→ Activity:
When the line with "2014-09: 1450 -> none" appears below, start repeating lines exactly, and keep going through the line with "2015-09: none -> 600"; add nothing outside that span.

→ Given entries:
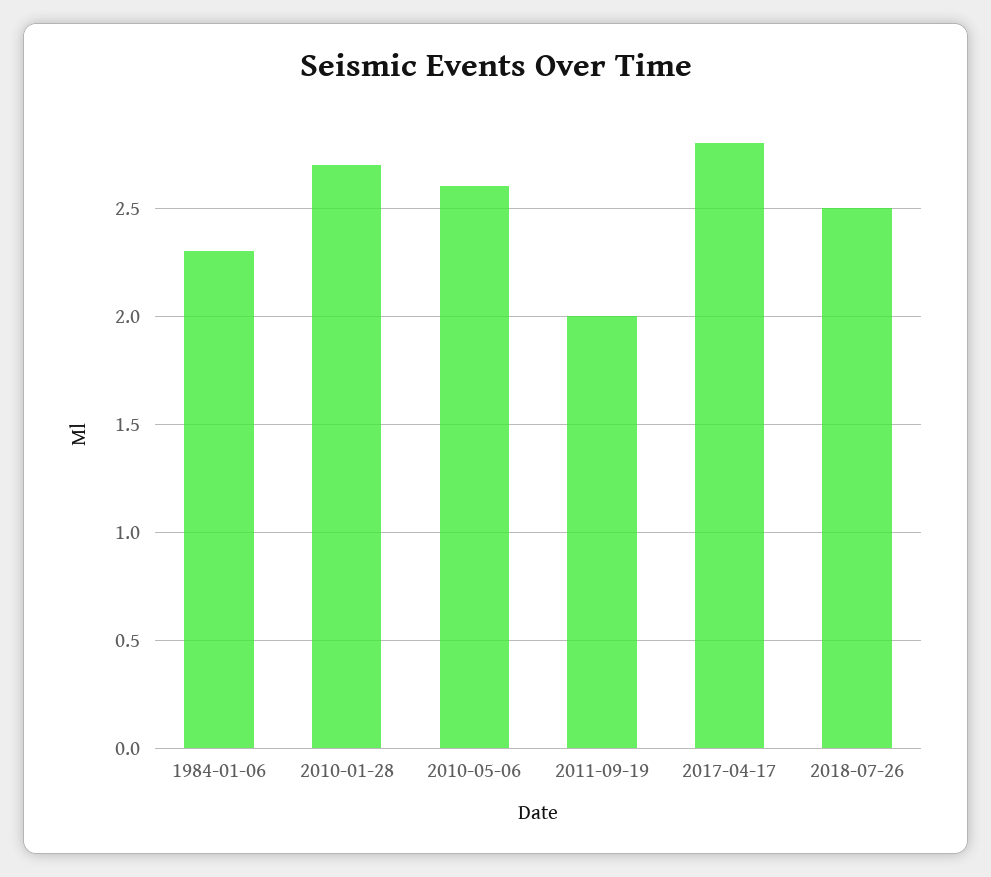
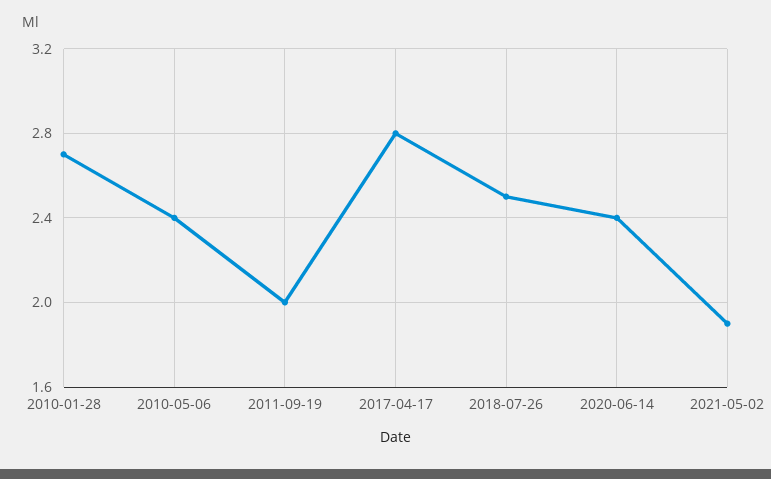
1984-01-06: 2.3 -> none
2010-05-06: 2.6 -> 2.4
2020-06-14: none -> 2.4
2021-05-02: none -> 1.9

...

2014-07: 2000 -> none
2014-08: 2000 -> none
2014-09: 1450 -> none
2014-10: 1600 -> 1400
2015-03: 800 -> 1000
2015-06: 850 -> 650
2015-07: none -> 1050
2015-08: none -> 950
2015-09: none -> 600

→ Solution to this exercise:
2014-09: 1450 -> none
2014-10: 1600 -> 1400
2015-03: 800 -> 1000
2015-06: 850 -> 650
2015-07: none -> 1050
2015-08: none -> 950
2015-09: none -> 600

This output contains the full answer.